Personal Review of Participation in the Open Philanthropy Cause Exploration Prize

By Gavriel Kleinwaks @ 2022-11-02T06:05 (+30)

This is a linkpost to https://strainhardening.substack.com/p/personal-review-of-participation

Summary: The Open Phil Cause Exploration Prize was extremely top-heavy, which means that it might be more worth entrants’ time to work less hard and produce relatively lower-quality entries.

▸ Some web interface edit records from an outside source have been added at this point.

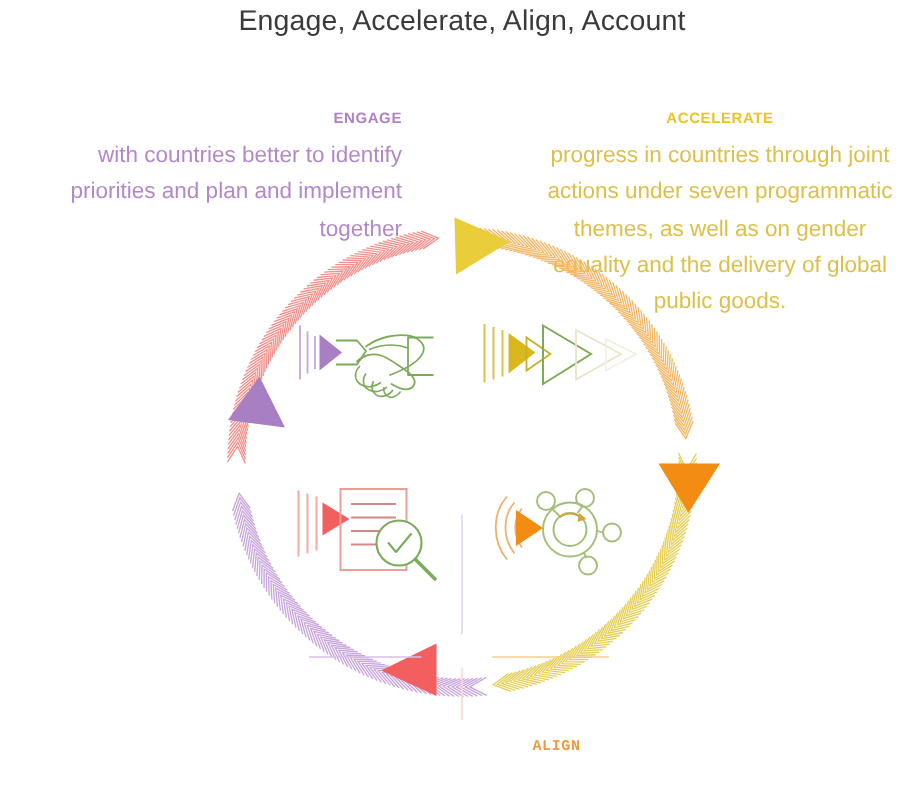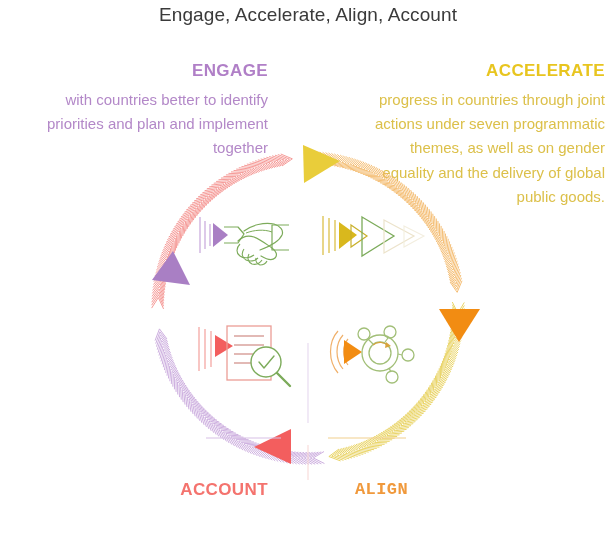--- a/index.html
+++ b/index.html
@@ -23,43 +23,43 @@
     text-align: center;
     font-size: 19px;
     color: #3a3a3a;
     font-weight: 400;
     letter-spacing: 0.1px;
   }
 
   
   .quad-text { position: absolute; }
   .quad-head {
-    font-size: 17px;
+    font-size: 10px;
     font-weight: bold;
     letter-spacing: 0.4px;
-    margin: 0 0 7px 0;
+    margin: 12px 0 7px 0;
     line-height: 1.1;
   }
   .quad-body {
     font-size: 15px;
     line-height: 1.62;
     margin: 0;
     font-weight: normal;
   }
 
   #engage-text {
     left: 16px; top: 62px; width: 252px;
     text-align: right;
   }
   #engage-text .quad-head { color: #b07fc7; }
   #engage-text .quad-body { color: #b388c8; }
 
   #accelerate-text {
     left: 355px; top: 62px; width: 250px;
-    text-align: right;
+    text-align: center;
   }
   #accelerate-text .quad-head { color: #e8c51f; }
   #accelerate-text .quad-body { color: #dcc04a; }
 
   #account-text {
     left: 16px; top: 481px; width: 252px;
     text-align: right;
   }
   #account-text .quad-head { color: #f4736e; }
   #account-text .quad-body { color: #ef8b82; }
@@ -98,21 +98,20 @@
   <div class="quad-head">ENGAGE</div>
   <div class="quad-body">with countries better to identify priorities and plan and implement together</div>
 </div>
 
 <div class="quad-text" id="accelerate-text">
   <div class="quad-head">ACCELERATE</div>
   <div class="quad-body">progress in countries through joint actions under seven programmatic themes, as well as on gender equality and the delivery of global public goods.</div>
 </div>
 
 <div class="quad-text" id="account-text">
-  <div class="quad-head">ACCOUNT</div>
 </div>
 
 <div class="quad-text" id="align-text">
   <div class="quad-head">ALIGN</div>
 </div>
 
 <div id="wheel">
   <svg width="360" height="345" viewBox="0 0 360 345" xmlns="http://www.w3.org/2000/svg">
     <defs>
 

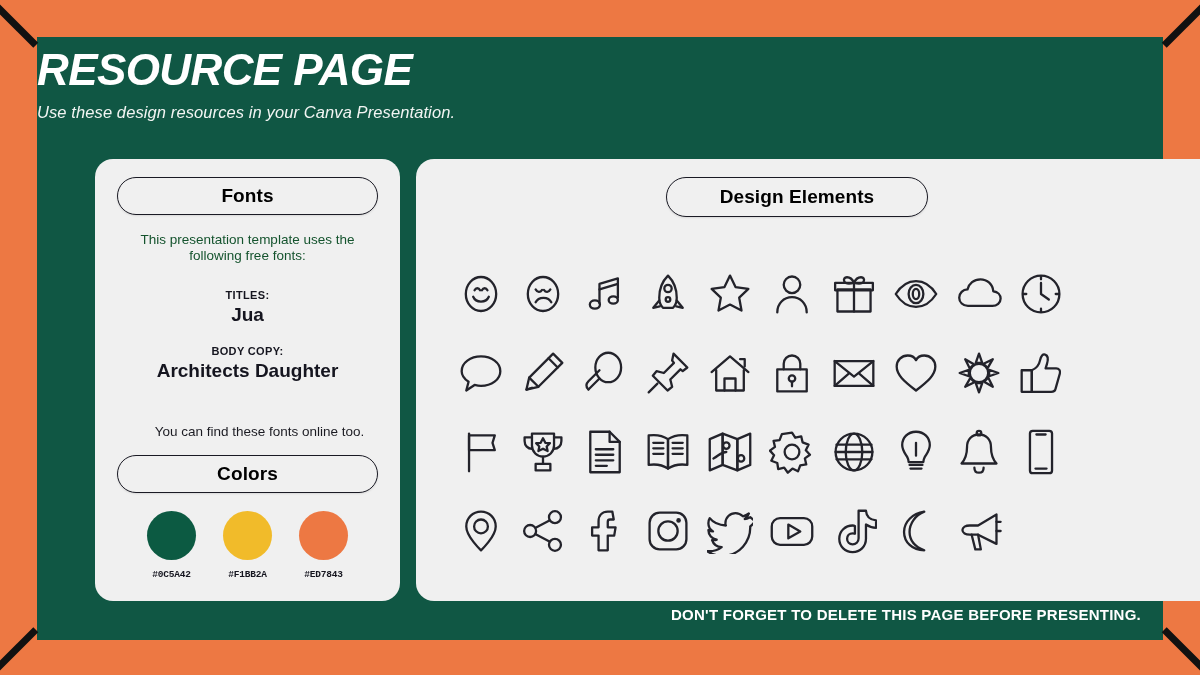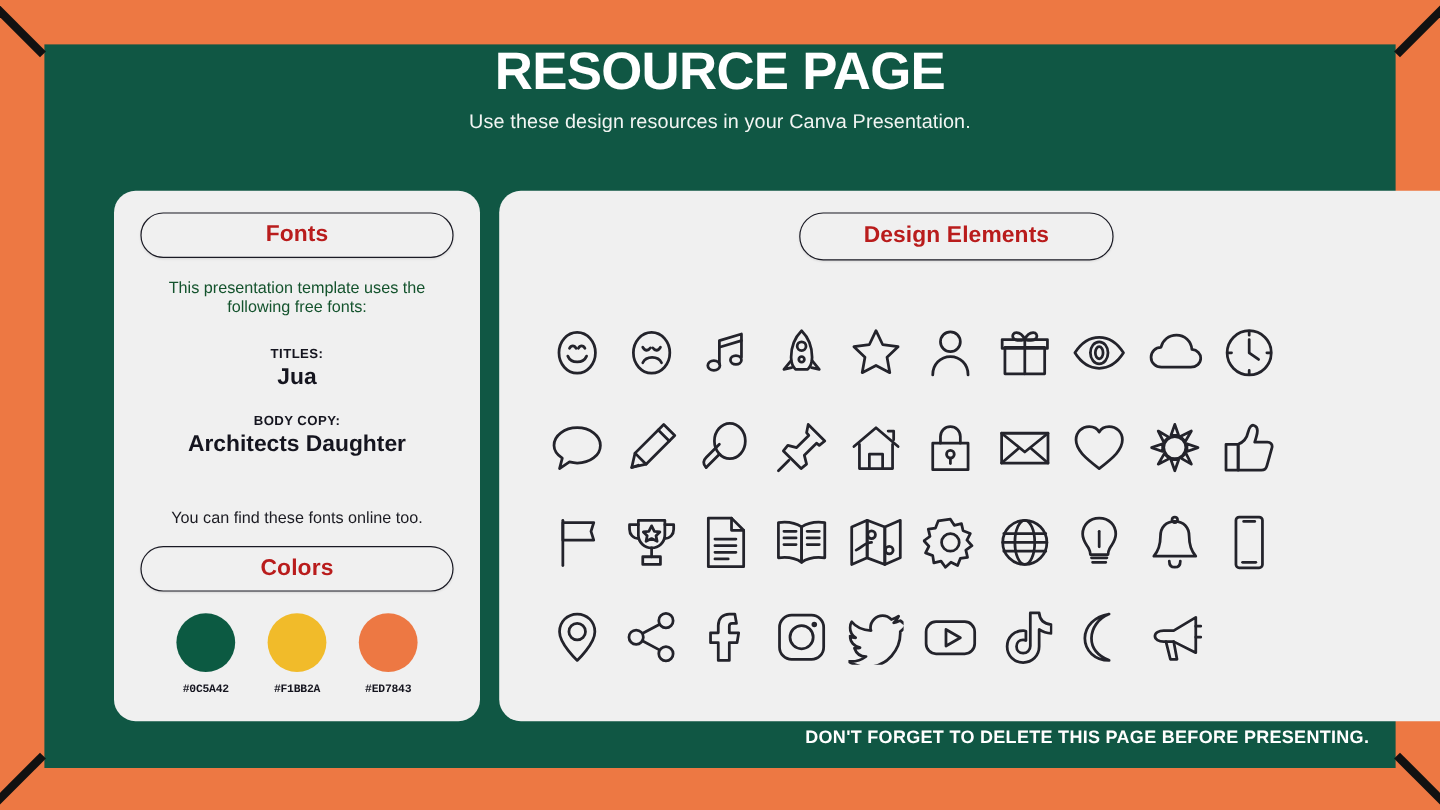--- a/index.html
+++ b/index.html
@@ -37,21 +37,21 @@
     position: absolute;
     left: 37px;
     top: 37px;
     width: 1126px;
     height: 603px;
     background: #105744;
     z-index: 2;
   }
 
   
-  #header { text-align: center; }
+  #header { padding-top: 10px; text-align: left; font-style: italic; }
 
   #page-title {
     color: #FFFFFF;
     font-size: 44px;
     font-weight: 700;
     letter-spacing: -0.6px;
     line-height: 1.05;
   }
 
   #page-subtitle {
@@ -84,21 +84,21 @@
   }
 
   
   .pill {
     border: 1.6px solid #1A1A24;
     border-radius: 22px;
     background: #F0F0F0;
     display: flex;
     align-items: center;
     justify-content: center;
-    color: #b91c1c;
+    color: #000000;
     font-size: 19px;
     font-weight: 700;
     letter-spacing: 0.1px;
     box-shadow: 0 1px 2px rgba(0,0,0,0.10);
   }
 
   #fonts-pill {
     position: absolute;
     left: 22px;
     top: 18px;
@@ -149,21 +149,21 @@
   .font-value {
     color: #15151F;
     font-weight: 700;
     margin-top: 3px;
   }
   #titles-value { font-size: 19px; }
   #body-value   { font-size: 19px; }
 
   .fonts-outro {
     position: absolute;
-    left: 0;
+    left: 12px;
     top: 265px;
     width: 100%;
     text-align: center;
     color: #1B1B22;
     font-size: 13.5px;
   }
 
   
   #swatch-row {
     position: absolute;

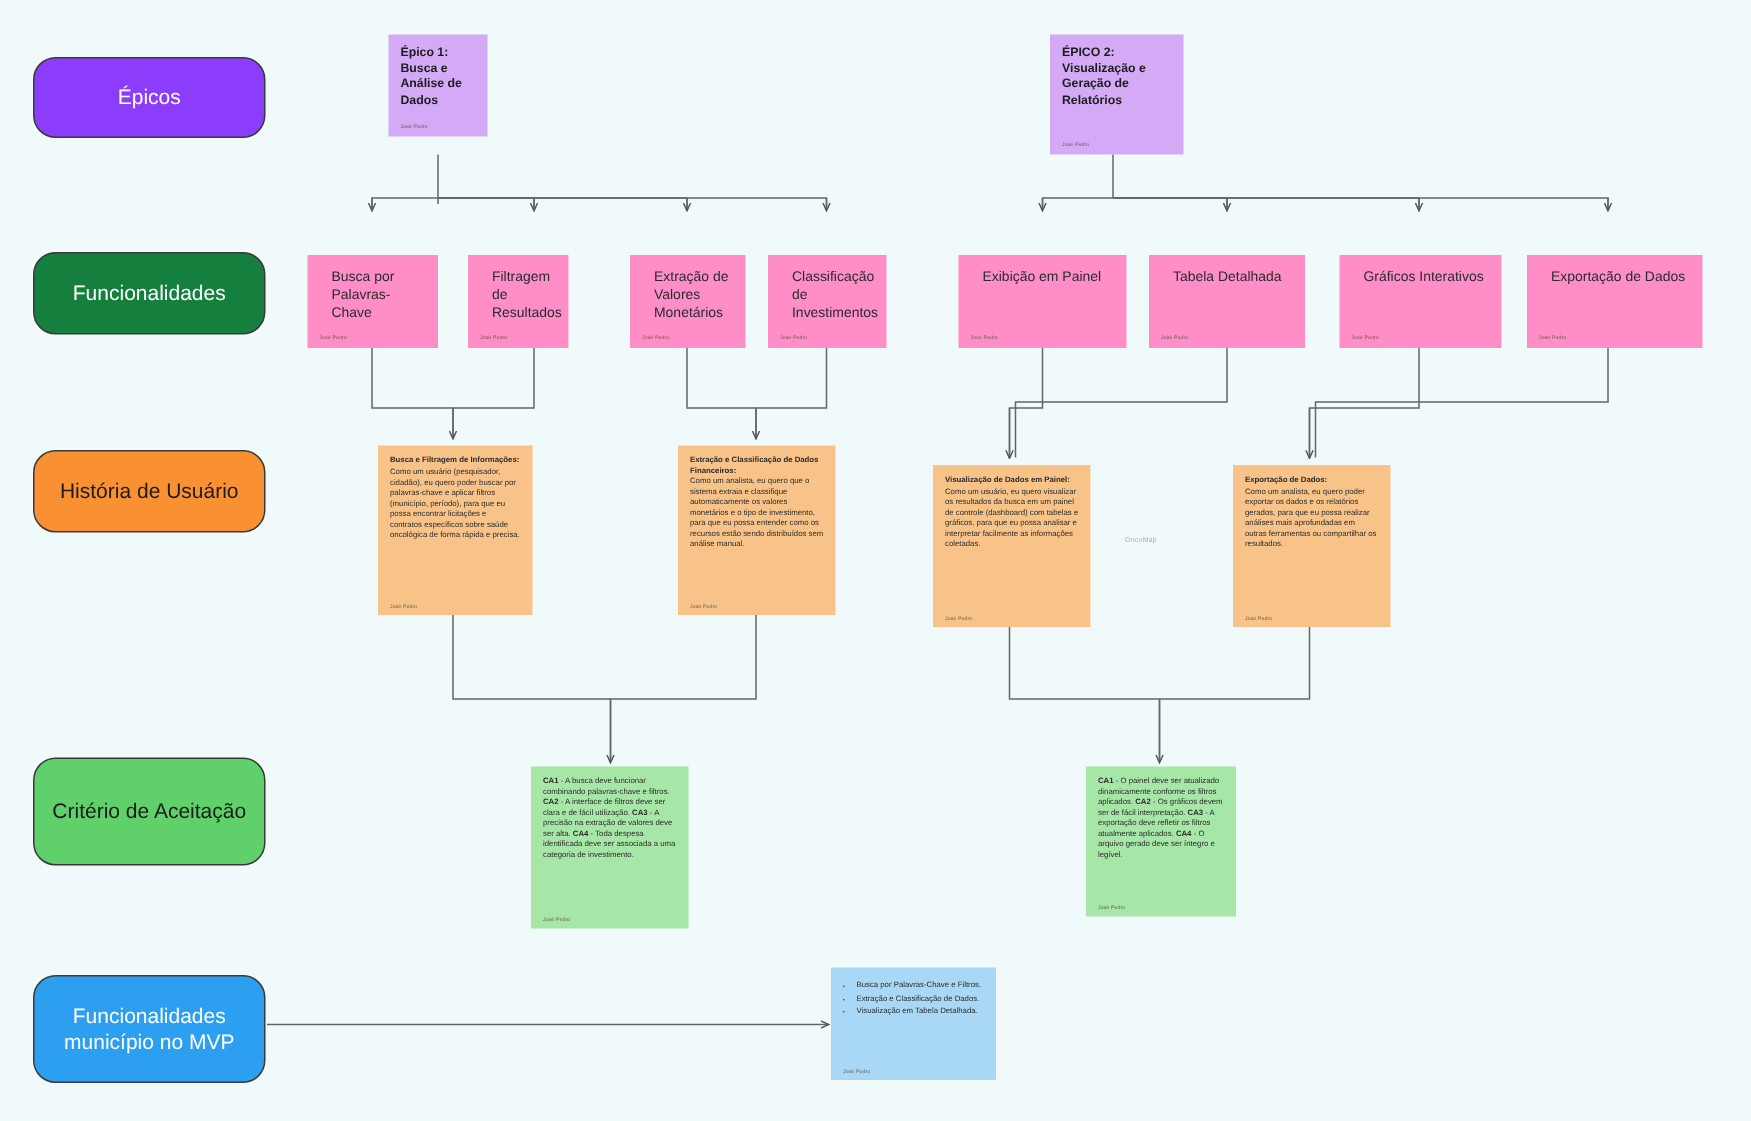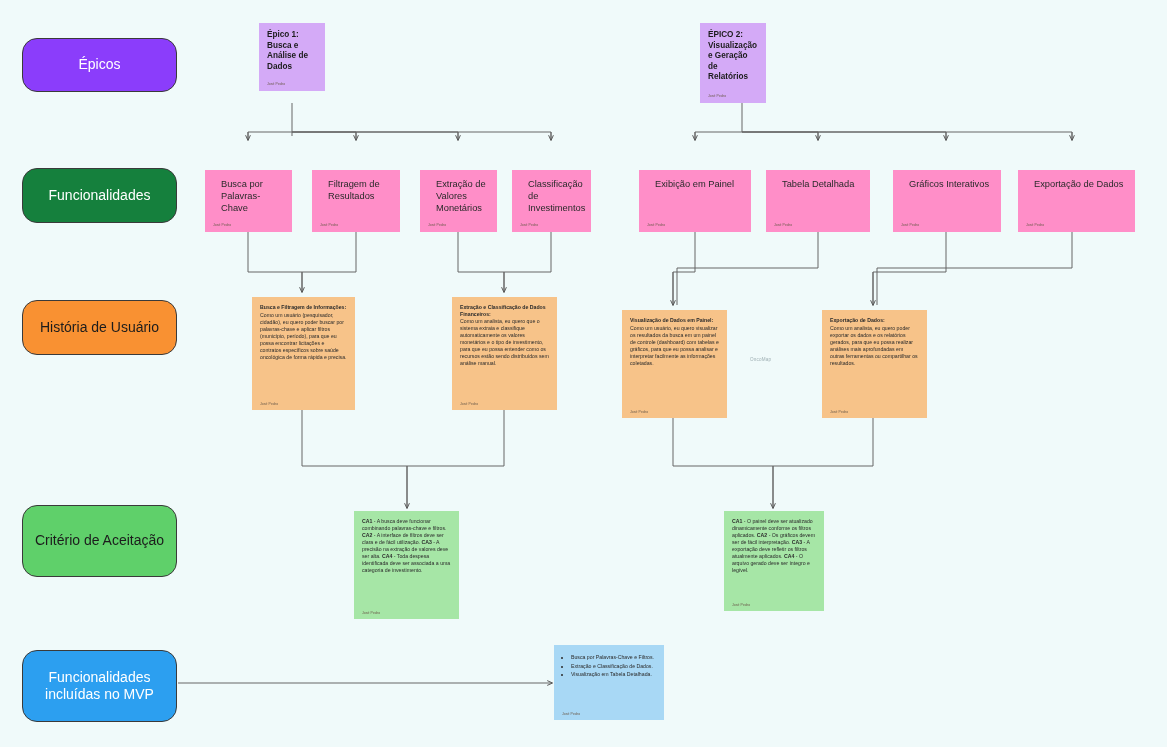--- a/index.html
+++ b/index.html
@@ -177,39 +177,39 @@
 
   <div class="node legend" style="left:22px; top:505px; width:155px; height:72px; background:#5fd06a; color:#1c1c1c; font-size:14px;">
     <span class="legend-label">Critério de Aceitação</span>
   </div>
 
   <div class="node legend" style="left:22px; top:300px; width:155px; height:55px; background:#f99132; color:#1c1c1c; font-size:14px;">
     <span class="legend-label">História de Usuário</span>
   </div>
 
   <div class="node legend" style="left:22px; top:650px; width:155px; height:72px; background:#2c9ff0; color:#ffffff; font-size:14px;">
-    <span class="legend-label">Funcionalidades incluídas no MVP</span>
+    <span class="legend-label">Funcionalidades município no MVP</span>
   </div>
 
   <div class="sticky epic" style="left:259px; top:23px; width:66px; height:68px;">
     <span class="title">Épico 1: Busca e Análise de Dados</span>
     <span class="author">José Pedro</span>
   </div>
 
-  <div class="sticky epic" style="left:700px; top:23px; width:66px; height:80px;">
+  <div class="sticky epic" style="left:700px; top:23px; width:89px; height:80px;">
     <span class="title">ÉPICO 2: Visualização e Geração de Relatórios</span>
     <span class="author">José Pedro</span>
   </div>
 
   <div class="sticky feat" style="left:205px; top:170px; width:87px; height:62px;">
     <span class="title" style="font-weight:normal;">Busca por Palavras-Chave</span>
     <span class="author">José Pedro</span>
   </div>
 
-  <div class="sticky feat" style="left:312px; top:170px; width:88px; height:62px;">
+  <div class="sticky feat" style="left:312px; top:170px; width:67px; height:62px;">
     <span class="title" style="font-weight:normal;">Filtragem de Resultados</span>
     <span class="author">José Pedro</span>
   </div>
 
   <div class="sticky feat" style="left:420px; top:170px; width:77px; height:62px;">
     <span class="title" style="font-weight:normal;">Extração de Valores Monetários</span>
     <span class="author">José Pedro</span>
   </div>
 
   <div class="sticky feat" style="left:512px; top:170px; width:79px; height:62px;">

Similar competitions should consider using less top-heavy structures. (Crossposted)

My colleagues and I recently submitted an entry to Open Philanthropy’s Cause Exploration Prize, and received an honorable mention, which came with a prize of $500. Open Philanthropy also awarded each good-faith entry with $200, awarded the first-place entry $25,000, and the three second-place entries with $15,000.

Our entry was the culmination of a few months of work, started for a different project, so the OP contest was not particularly out of our way. However, in order to do extra research and write and polish the draft, another colleague and I dedicated essentially all of our work hours to the CEP draft alone, and the third member of our team dedicated another significant percentage of his time. Counting only the two of us who worked on it full-time, I would estimate that we spent about two full work weeks on it—assuming a 50-60 hour workweek (call it 55), this means that we dedicated about 220 hours on this project alone^[1], not even counting our third author’s efforts or the research we had done for the project prior to deciding to work on the CEP. This, of course, a terrible value for money if the prize is $500, especially since the honorable mention is relatively close in quality to the other entries. (The first-place award is 50 times the honorable mentions awards, but the report isn’t 50 times as good as any random honorable mention I read. I’d be hard-pressed to compare the quality nebulously, but intuitively I’d call the first-place entry perhaps 2-3 times as good as a random honorable mention entry, depending on what the judges’ criteria were.)

That’s not to say I wasn’t excited to receive the award! I felt great about the recognition, but realistically, the main reward was that people liked the report and found it valuable. It definitely wouldn’t have been worth it to enter the contest if I thought writing the report would distract from my work.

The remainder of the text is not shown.